Information given:
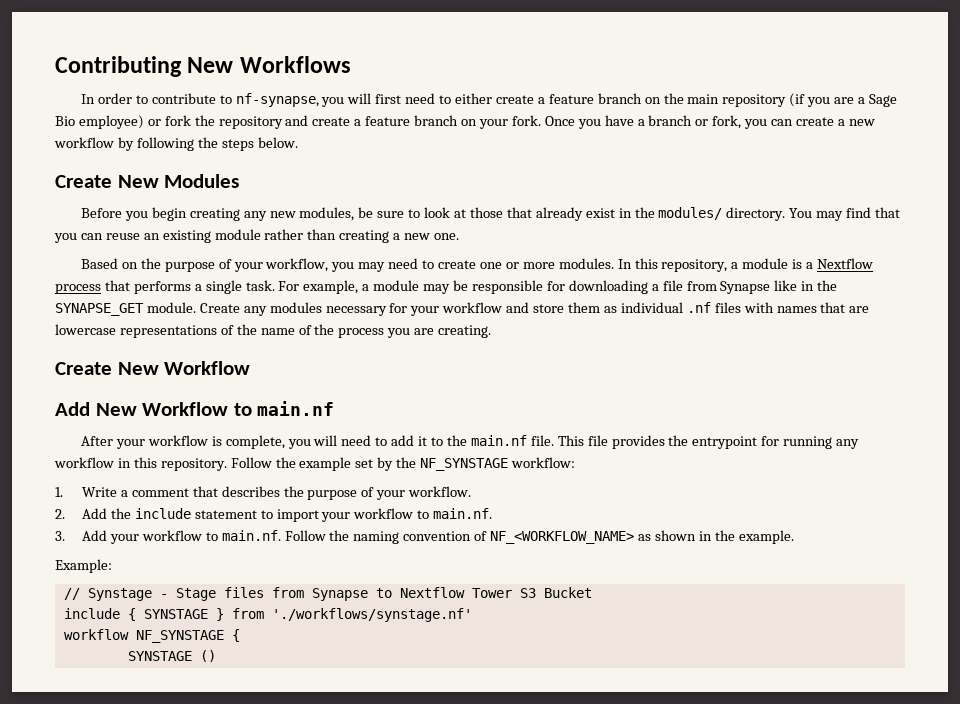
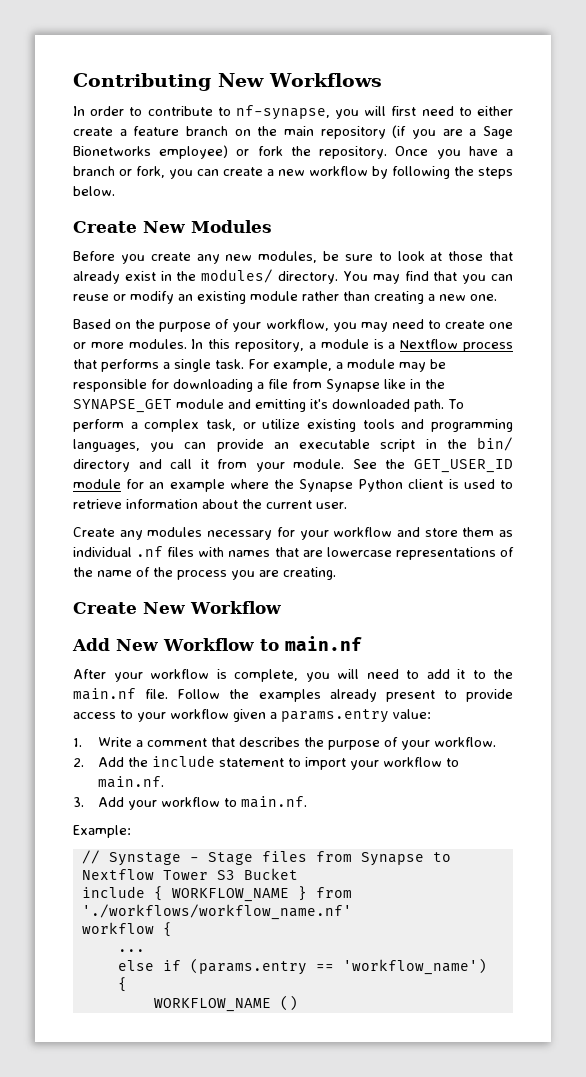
- In order to contribute to nf-synapse, you will first need to either create a feature branch on the main repository (if you are a Sage Bio employee) or fork the repository and create a feature branch on your fork.
+ In order to contribute to nf-synapse, you will first need to either create a feature branch on the main repository (if you are a Sage Bionetworks employee) or fork the repository.
- Before you begin creating any new modules, be sure to look at those that already exist in the modules/ directory.
+ Before you create any new modules, be sure to look at those that already exist in the modules/ directory.
- You may find that you can reuse an existing module rather than creating a new one.
+ You may find that you can reuse or modify an existing module rather than creating a new one.
- For example, a module may be responsible for downloading a file from Synapse like in the SYNAPSE_GET module. Create any modules necessary for your workflow and store them as individual .nf files with names that are lowercase representations of the name of the process you are creating.
+ For example, a module may be responsible for downloading a file from Synapse like in the SYNAPSE_GET module and emitting it's downloaded path. To perform a complex task, or utilize existing tools and programming languages, you can provide an executable script in the bin/ directory and call it from your module. See the GET_USER_ID module for an example where the Synapse Python client is used to retrieve information about the current user.
+ Create any modules necessary for your workflow and store them as individual .nf files with names that are lowercase representations of the name of the process you are creating.
- This file provides the entrypoint for running any workflow in this repository. Follow the example set by the NF_SYNSTAGE workflow:
+ Follow the examples already present to provide access to your workflow given a params.entry value:
- 3. Add your workflow to main.nf. Follow the naming convention of NF_<WORKFLOW_NAME> as shown in the example.
+ 3. Add your workflow to main.nf.
- include { SYNSTAGE } from './workflows/synstage.nf'
- workflow NF_SYNSTAGE {
- SYNSTAGE ()
+ include { WORKFLOW_NAME } from './workflows/workflow_name.nf'
+ workflow {
+ ...
+ else if (params.entry == 'workflow_name') {
+ WORKFLOW_NAME ()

Directions for this task: Could you retype each line of the material above exactly, skipping the pictures?

Result for this task:
- In order to contribute to nf-synapse, you will first need to either create a feature branch on the main repository (if you are a Sage Bio employee) or fork the repository and create a feature branch on your fork.
+ In order to contribute to nf-synapse, you will first need to either create a feature branch on the main repository (if you are a Sage Bionetworks employee) or fork the repository.
- Before you begin creating any new modules, be sure to look at those that already exist in the modules/ directory.
+ Before you create any new modules, be sure to look at those that already exist in the modules/ directory.
- You may find that you can reuse an existing module rather than creating a new one.
+ You may find that you can reuse or modify an existing module rather than creating a new one.
- For example, a module may be responsible for downloading a file from Synapse like in the SYNAPSE_GET module. Create any modules necessary for your workflow and store them as individual .nf files with names that are lowercase representations of the name of the process you are creating.
+ For example, a module may be responsible for downloading a file from Synapse like in the SYNAPSE_GET module and emitting it's downloaded path. To perform a complex task, or utilize existing tools and programming languages, you can provide an executable script in the bin/ directory and call it from your module. See the GET_USER_ID module for an example where the Synapse Python client is used to retrieve information about the current user.
+ Create any modules necessary for your workflow and store them as individual .nf files with names that are lowercase representations of the name of the process you are creating.
- This file provides the entrypoint for running any workflow in this repository. Follow the example set by the NF_SYNSTAGE workflow:
+ Follow the examples already present to provide access to your workflow given a params.entry value:
- 3. Add your workflow to main.nf. Follow the naming convention of NF_<WORKFLOW_NAME> as shown in the example.
+ 3. Add your workflow to main.nf.
- include { SYNSTAGE } from './workflows/synstage.nf'
- workflow NF_SYNSTAGE {
- SYNSTAGE ()
+ include { WORKFLOW_NAME } from './workflows/workflow_name.nf'
+ workflow {
+ ...
+ else if (params.entry == 'workflow_name') {
+ WORKFLOW_NAME ()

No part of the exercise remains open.